Remailer networks allow people to send and receive mail while protecting their identities. Today's remailer networks use a handful of long-lived, static servers with fairly uniform reliability. Currently deployed reputation systems send periodic test messages through each remailer to determine which are currently working. This "pinging" approach works well enough for a small static list of servers. However, a network that is made of a small static set of remailers is potentially vulnerable to a well-funded adversary in a variety of ways, e.g., denial of service or remailer compromise. Any solution based only on hardening the nodes runs contrary to the basic premise of remailers that trust is distributed rather than mutually assured. Thus, to better resist a well-funded adversary, the remailer network must grow so it has enough nodes to properly distribute trust. Pinging for reputation breaks down in an environment where the network is made up of many transient volunteer nodes. On the other hand, an adversary might render a growing, dynamic network useless by volunteering a flood of unreliable remailers, or it might manipulate the reputation system to improve the standing of remailers it owns.

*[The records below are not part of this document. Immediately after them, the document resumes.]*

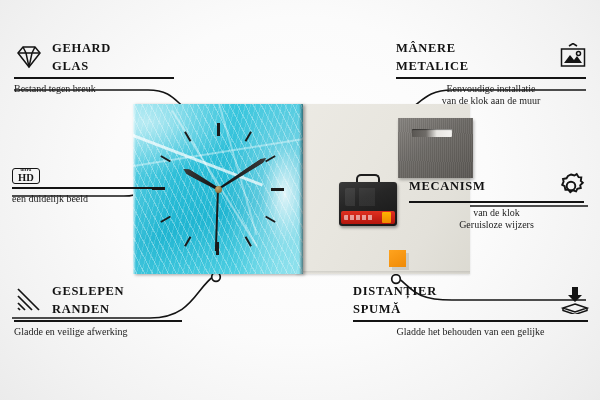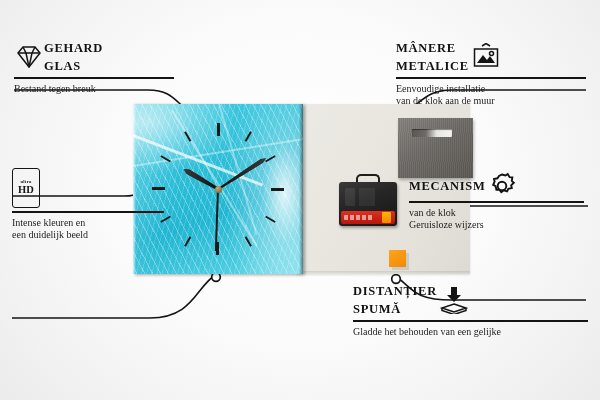"GEHARD" .callout .head { gap: 2px -> 10px }
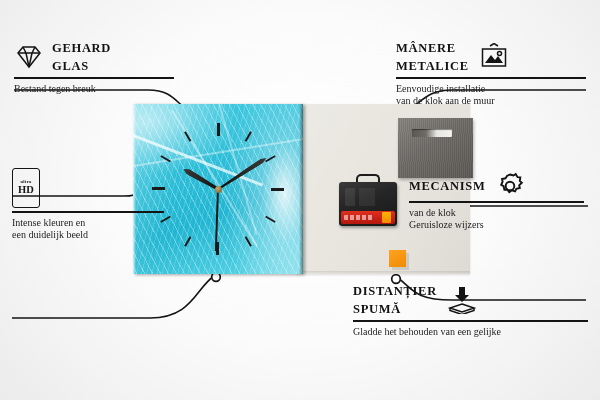"MÂNERE" .callout.right .head { justify-content: flex-start -> space-between }
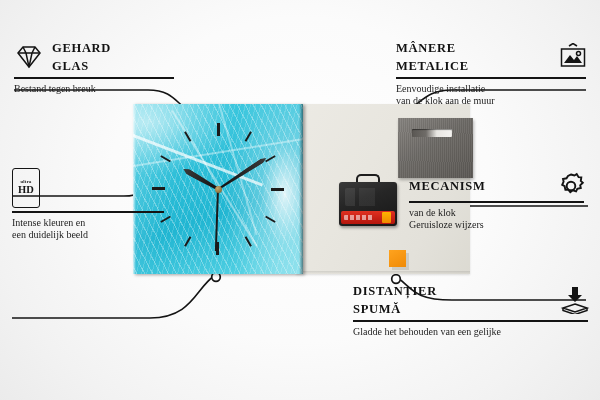"Eenvoudige installatie" .callout.right .desc { text-align: left -> center }
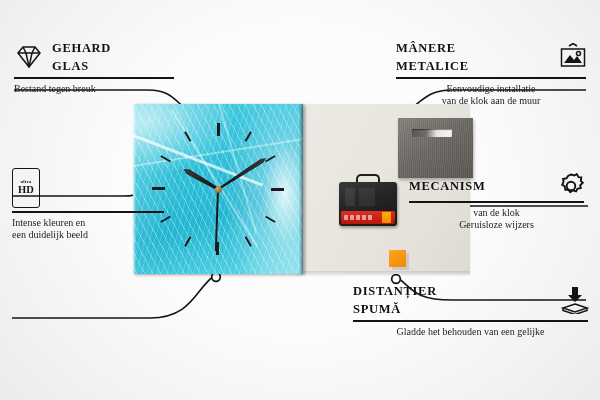"HD" .hd-badge { height: 40px -> 16px }
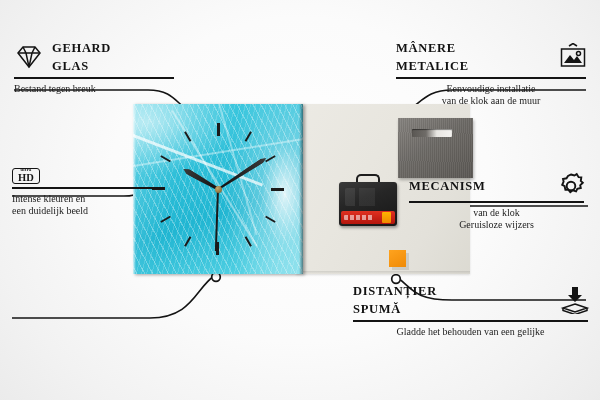"Intense kleuren en" div.desc { html: <div>Intense kleuren en</div> -> none }
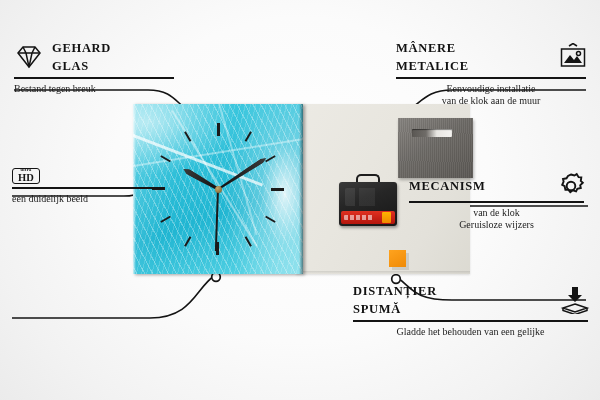"GESLEPEN" div.callout { html: none -> <div> <div> <span> <svg> <path></path> <path></path> <path></path> <path></path> </svg> </span> <span> <span>GESLEPEN</span><br> <span>RANDEN</span> </span> </div> <div></div> <div>Gladde en veilige afwerking</div> </div> }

The first design, presented in [1], describes a reputation system for improving remailer reliability. Remailer reputation is based on both positive and negative performance. It is not enough to just keep track of failures, because new unreliable remailers would be rated the same or better than remailers that consistently perform well. In this design, each remailer in the message's path passes back a receipt to the one behind it. Senders can successively query for receipts to determine which remailer to blame for delivery failure. However, a remailer might refuse to provide a receipt for a particular message either because it failed to send the message, or because it was unable to obtain a receipt from the next hop. We solve the problem of pinpointing failures by introducing a set of weakly trusted global witnesses. These witnesses are contacted when the next hop in the path refuses the message, allowing a remailer to prove that it made a best-effort delivery attempt. Senders can also tell witnesses about remailers that silently dropped messages (meaning they got a copy but did not attempt to pass it on). These witnesses verify and tally failures, and also send their own test messages to distinguish reliable remailers from new ones that have not yet been tested. Reputations are tabulated and made available to client software, which can use them to choose reliable remailers for sending anonymous mail.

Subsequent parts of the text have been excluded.